### DATA PROVIDED
+++
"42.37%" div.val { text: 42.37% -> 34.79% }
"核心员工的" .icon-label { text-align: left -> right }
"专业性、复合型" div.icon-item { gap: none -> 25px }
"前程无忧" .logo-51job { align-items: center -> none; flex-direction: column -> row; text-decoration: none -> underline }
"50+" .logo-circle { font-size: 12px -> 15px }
+++
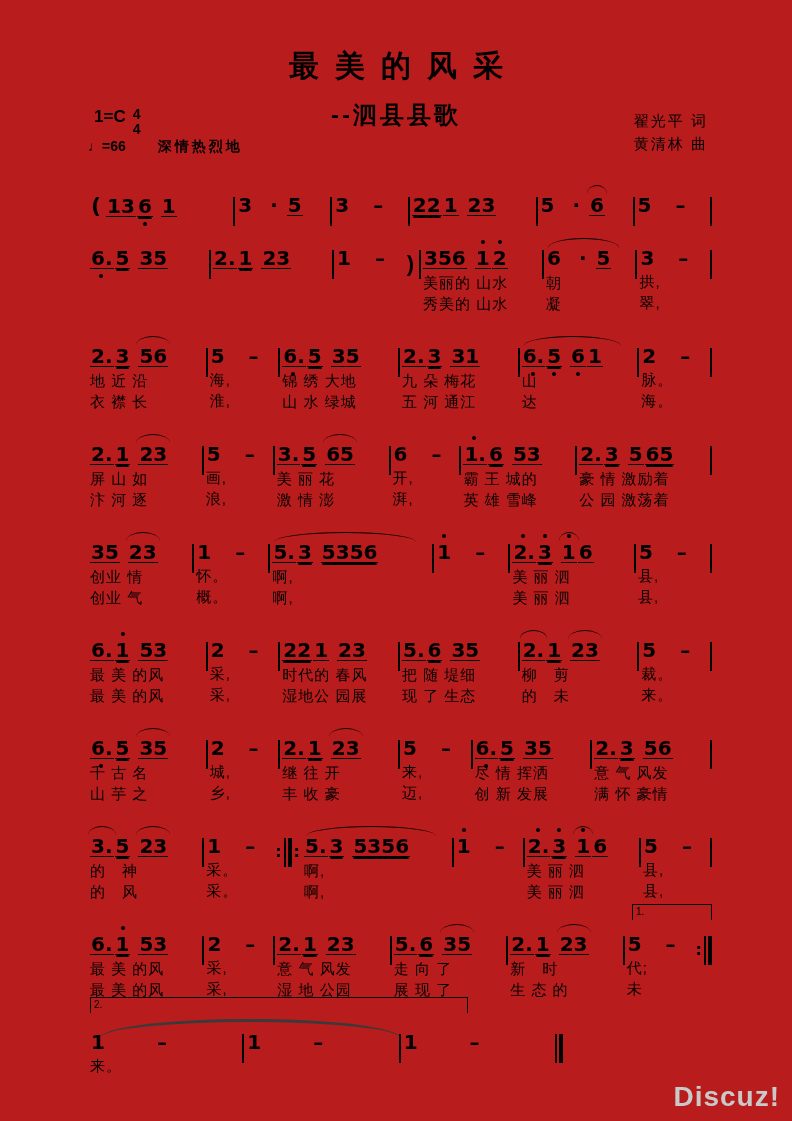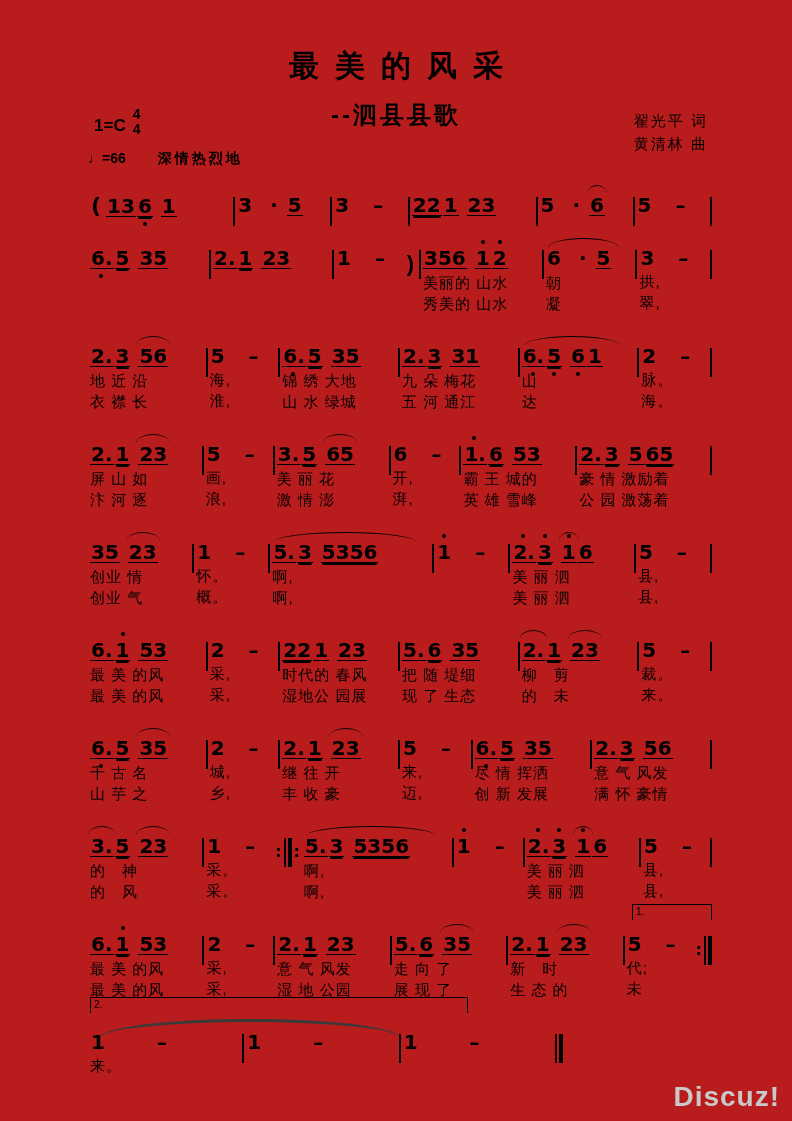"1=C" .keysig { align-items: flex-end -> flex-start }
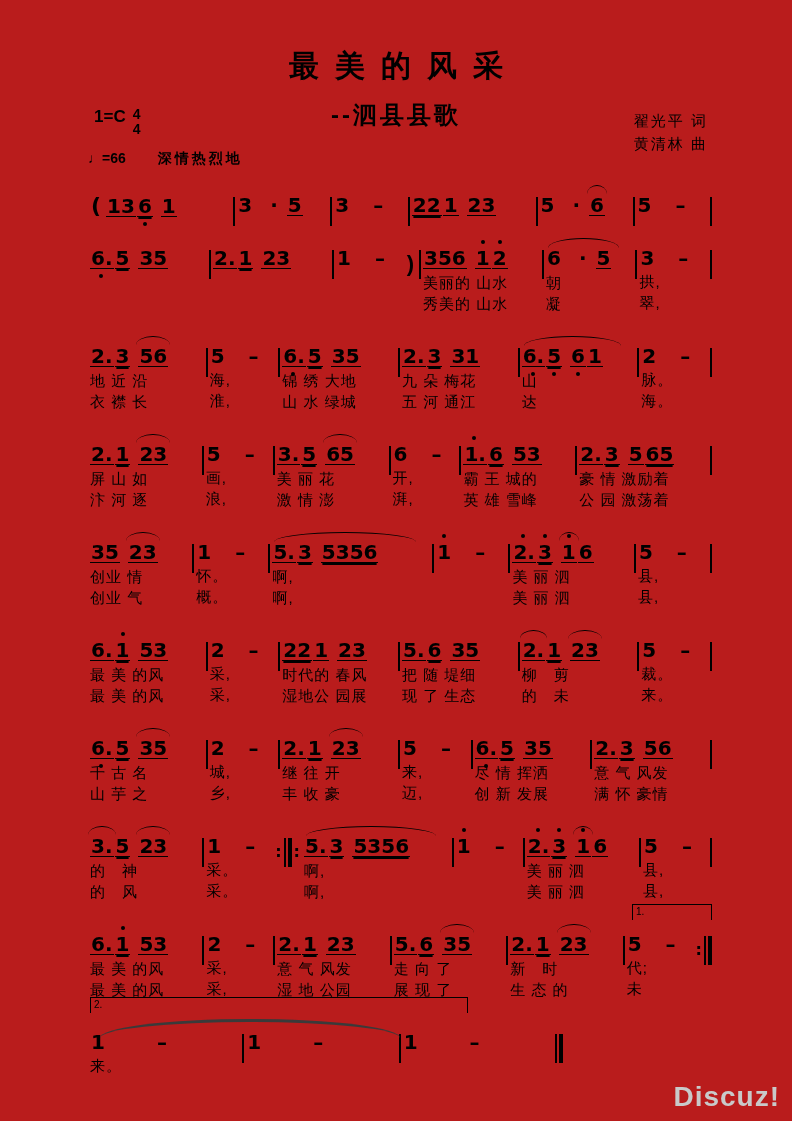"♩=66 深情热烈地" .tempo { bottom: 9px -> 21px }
+++
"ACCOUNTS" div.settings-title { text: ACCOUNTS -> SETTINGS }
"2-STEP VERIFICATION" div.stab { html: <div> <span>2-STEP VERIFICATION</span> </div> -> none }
+++
### EXERCISE DESCRIPTION
Across the entries above, how many lines carry the word "logo"? Write only the number.

### ANSWER FOR THIS EXERCISE
2